Geoff Chappell - Software Analyst
This function tests whether the caller executes with protected-mode addressing as a client of the DOS Protected Mode Interface (DPMI). Among the implications of success is protected-mode interrupt handling and the availability of at least some of the DPMI’s int 31h functions. Testing for these may be most of the reason that int 2Fh function 1686h exists. See especially that the subfunction number, 86h, is defined symbolically as W386_Test_Int31_Avail in a header named INT2FAPI.INC which Microsoft distributed with the Device Driver Kit at least as early as for Windows 3.1.
Among Microsoft’s DPMI hosts, int 2Fh function 1686h is implemented by both DOSX and the Virtual Machine Manager (VMM) from Windows 3.0 and higher.
The function uses registers for both input and output.
ax | 1686h |
ax | 0000h |
Success means not only that the calling program is a DPMI client in some general sense but that this int 2Fh in particular was executed with protected-mode addressing and interrupt handling.

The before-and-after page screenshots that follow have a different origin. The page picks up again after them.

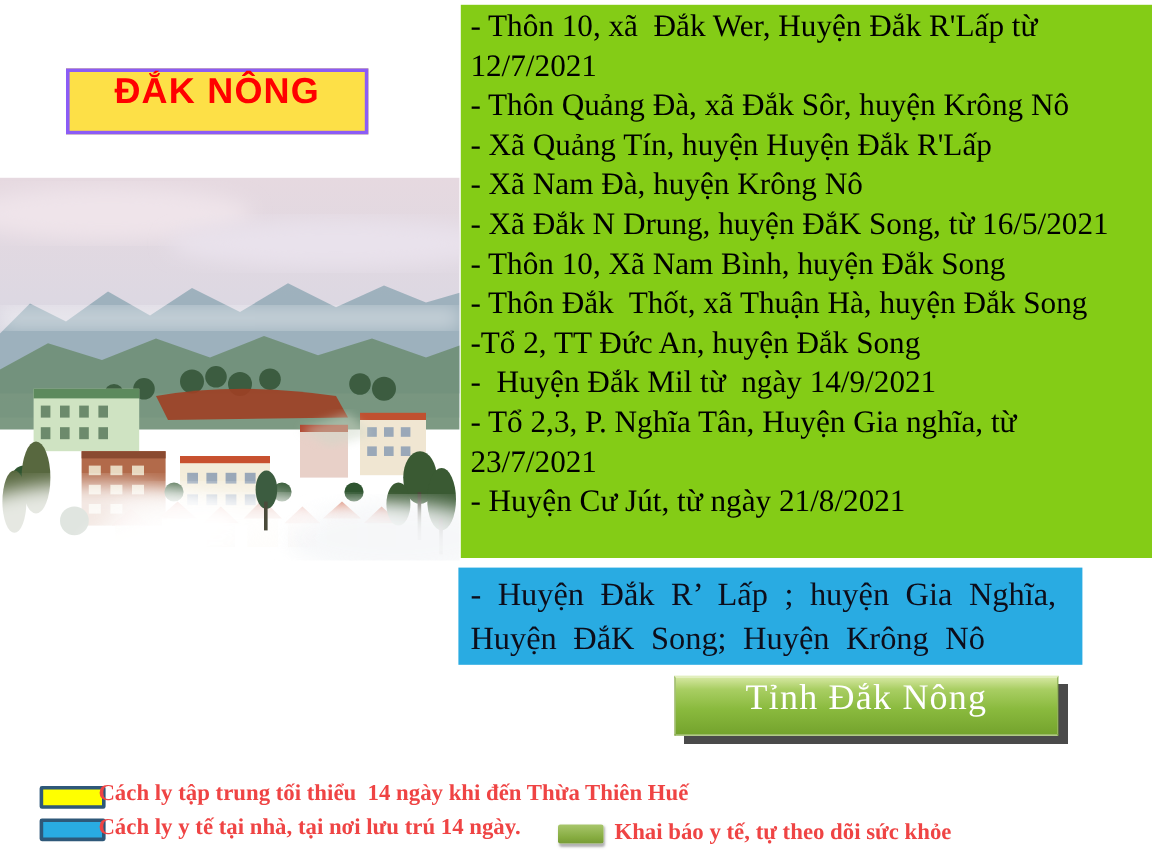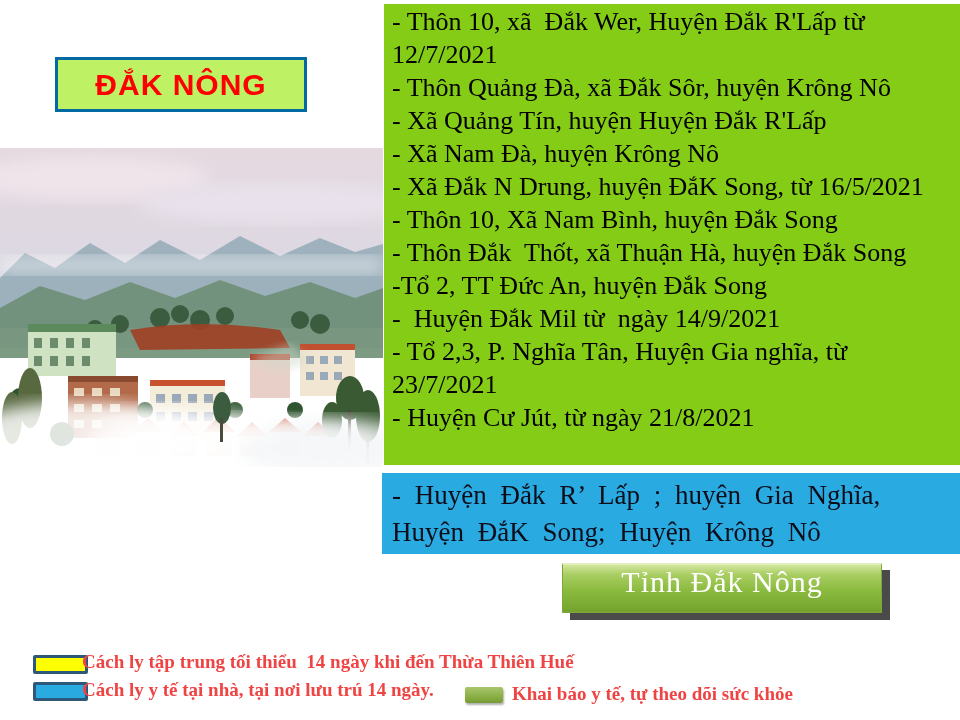"ĐẮK NÔNG" #title-box { align-items: center -> none; background: #bef264 -> #fde047; border: 3px solid #0369a1 -> 3px solid #8b5cf6 }
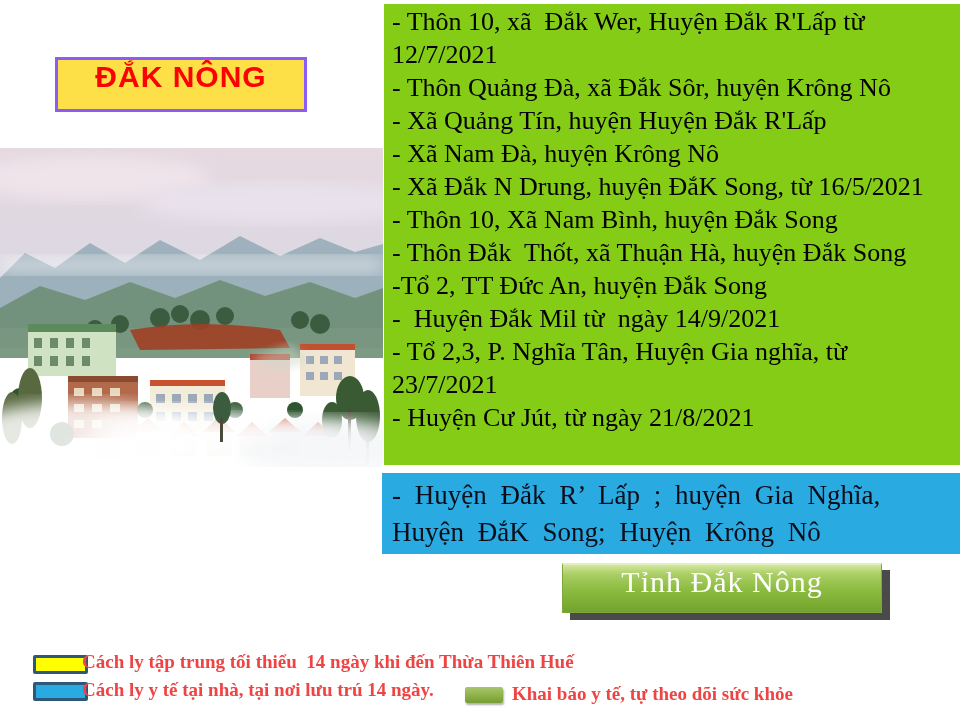"- Huyện Đắk R’ Lấp" #blue-panel { width: 578px -> 520px }
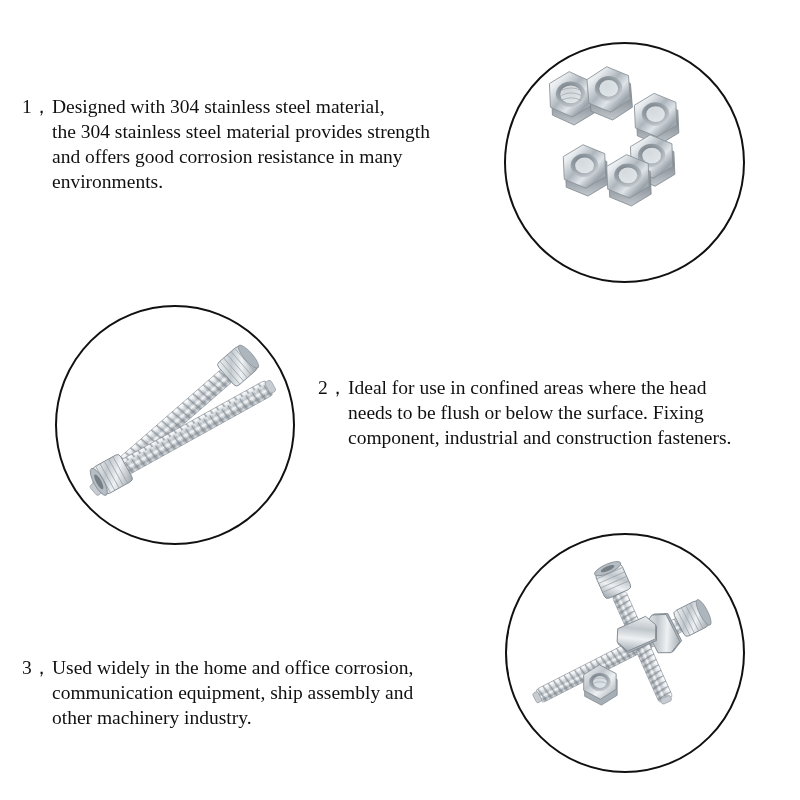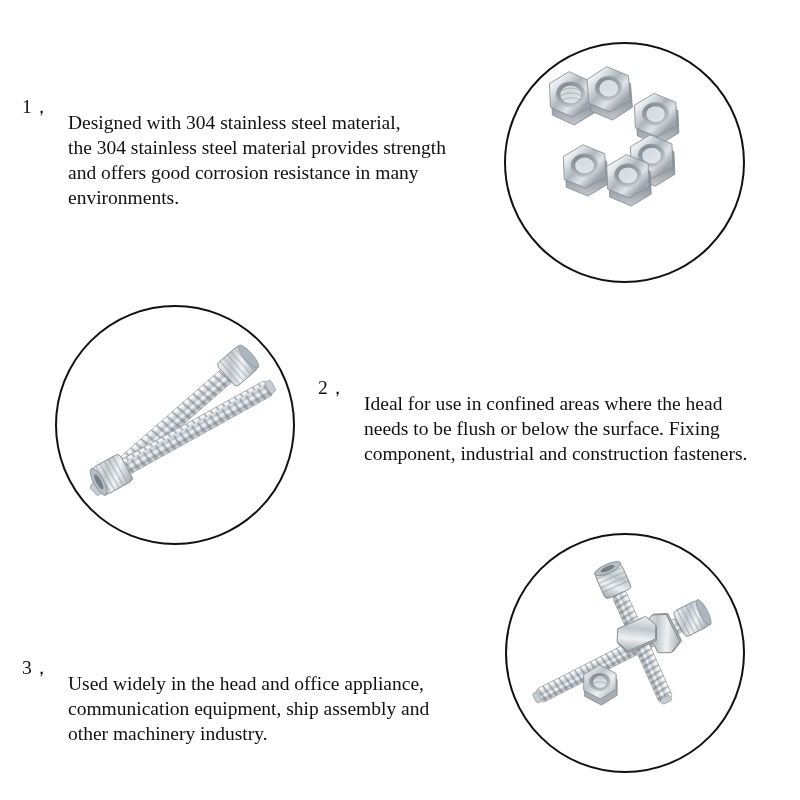"Designed with 304 stainless steel" .feature .body p { margin: 16px -> 0 }
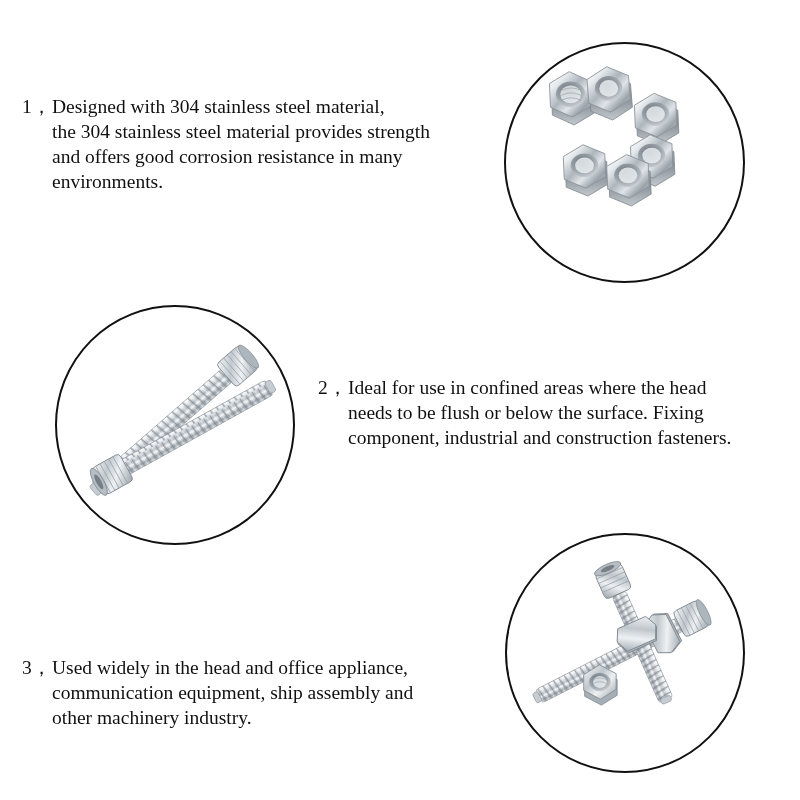"Used widely in the head" p { text: head and office appliance -> home and office corrosion }
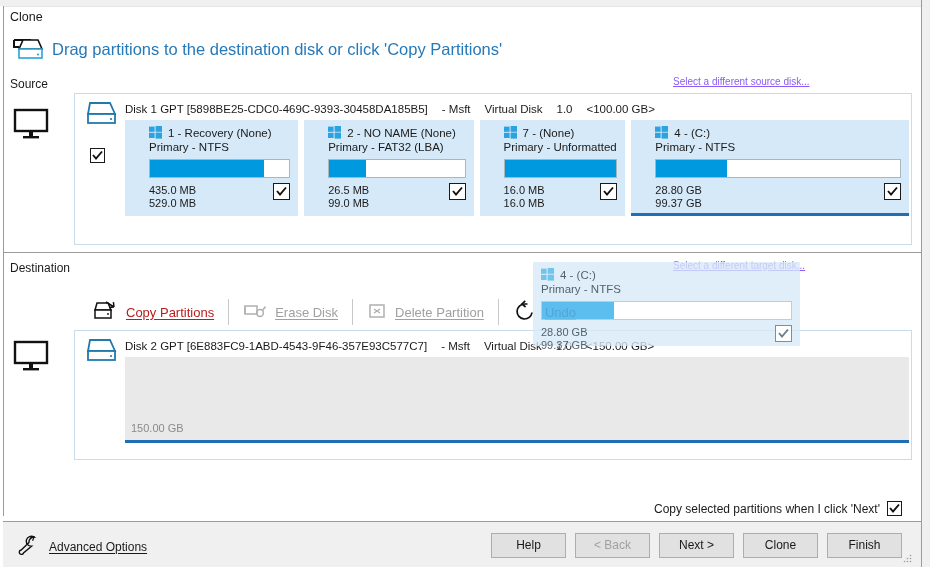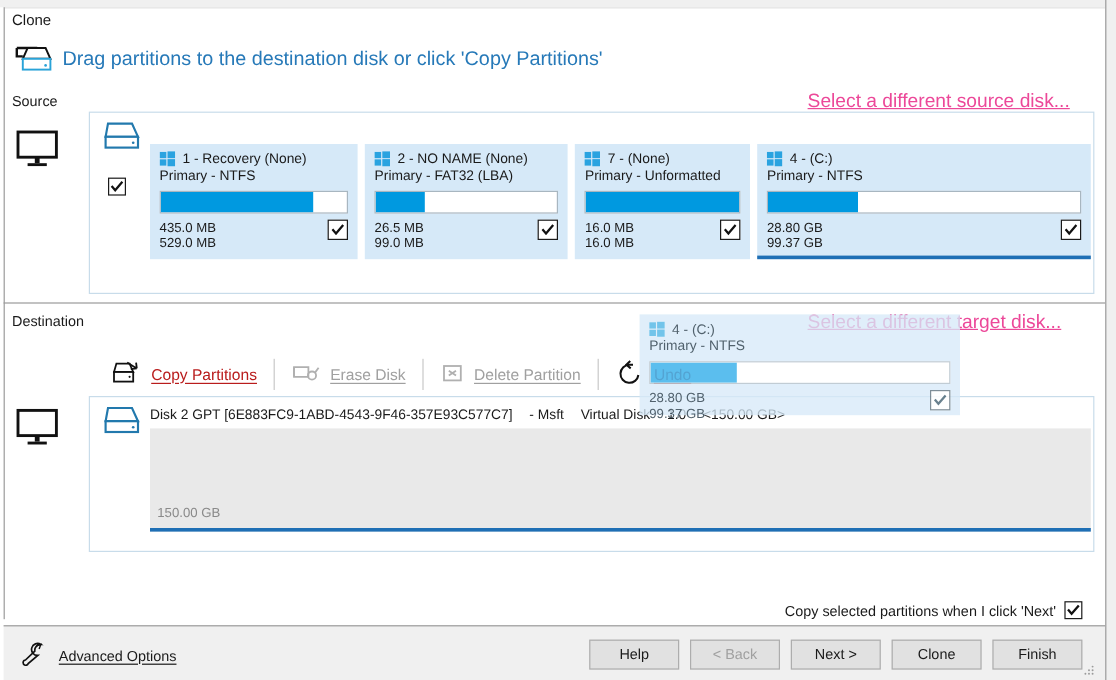"Select a different source disk..." .link { color: #ec4899 -> #8b5cf6; font-size: 16px -> 10px }
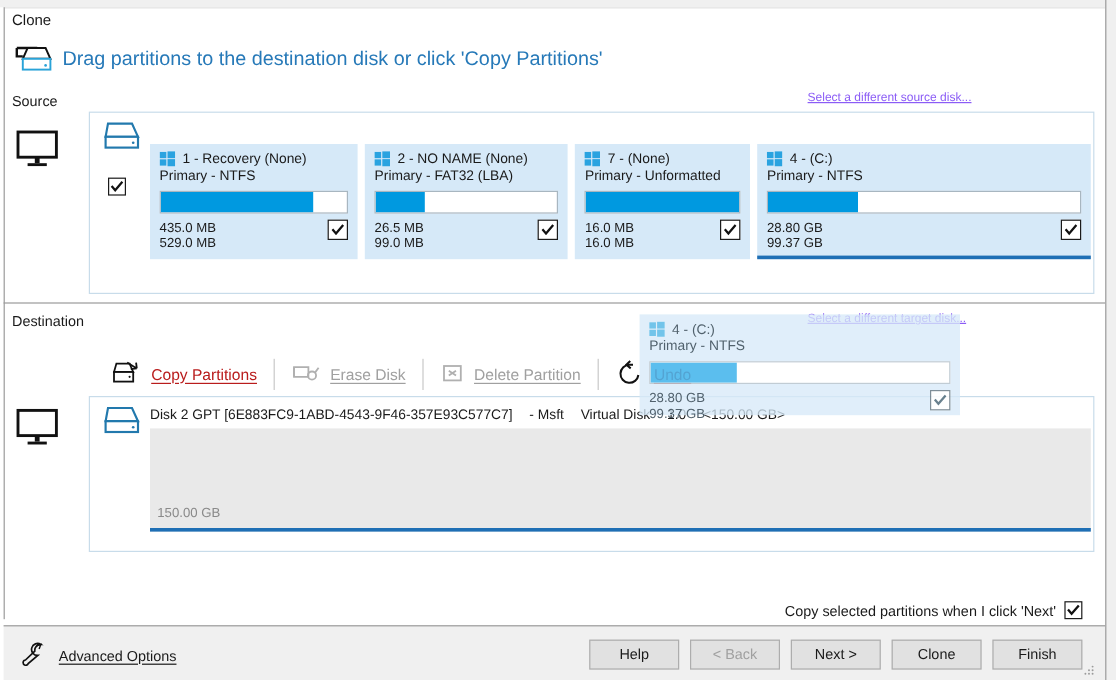"Disk 1 GPT" div.disk-head { html: none -> <div> <span>Disk 1 GPT [5898BE25-CDC0-469C-9393-30458DA185B5]</span><span>- Msft</span><span>Virtual Disk</span><span>1.0</span><span>&lt;100.00 GB&gt;</span> </div> }
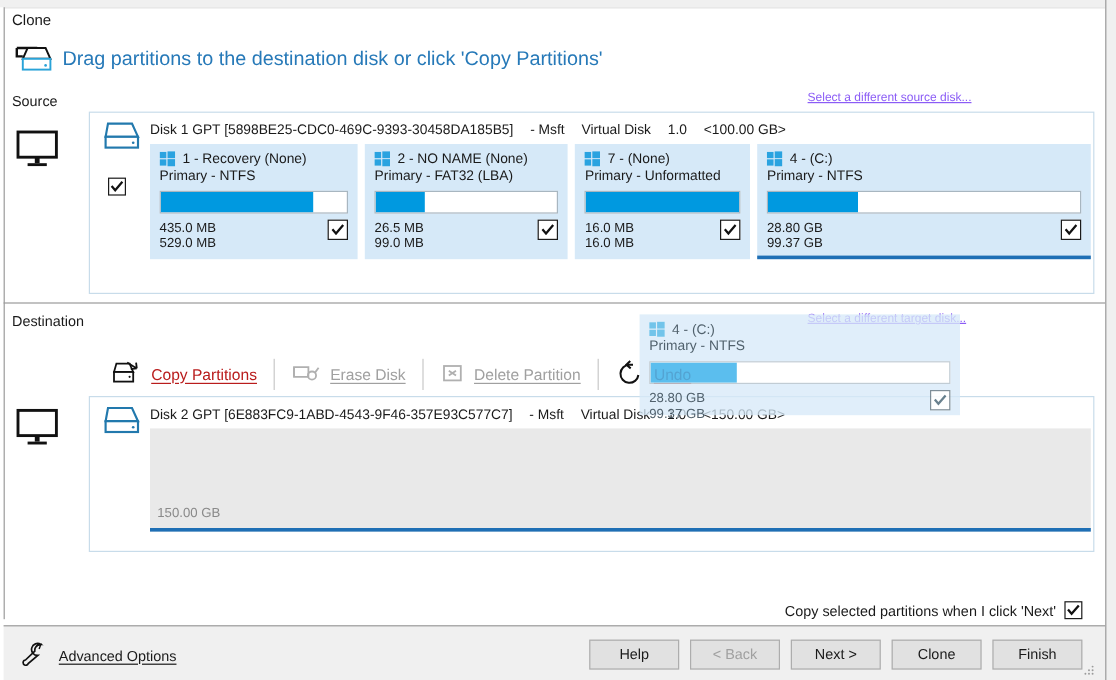"1 - Recovery (None)" .part { padding: 6px 8px 0 8px -> 6px 8px 0 24px }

If int 2Fh function 1686h is instead executed with real-mode addressing, e.g., before the DPMI client has stepped up to protected mode with the help of int 2Fh function 1687h or during the real-mode or virtual-8086 handling of a DPMI client’s software interrupt, then the function fails.
DOSX distinguishes the cases by having separate int 2Fh handling for protected mode and real mode. Executed in protected mode, int 2Fh goes through the Interrupt Descriptor Table (IDT). DOSX’s protected-mode handler recognises function 1686h and clears ax. When executed in real mode, the processor diverts the interrupt through the Interrupt Vector Table. DOSX’s real-mode hook passes function 1686h along as unhandled.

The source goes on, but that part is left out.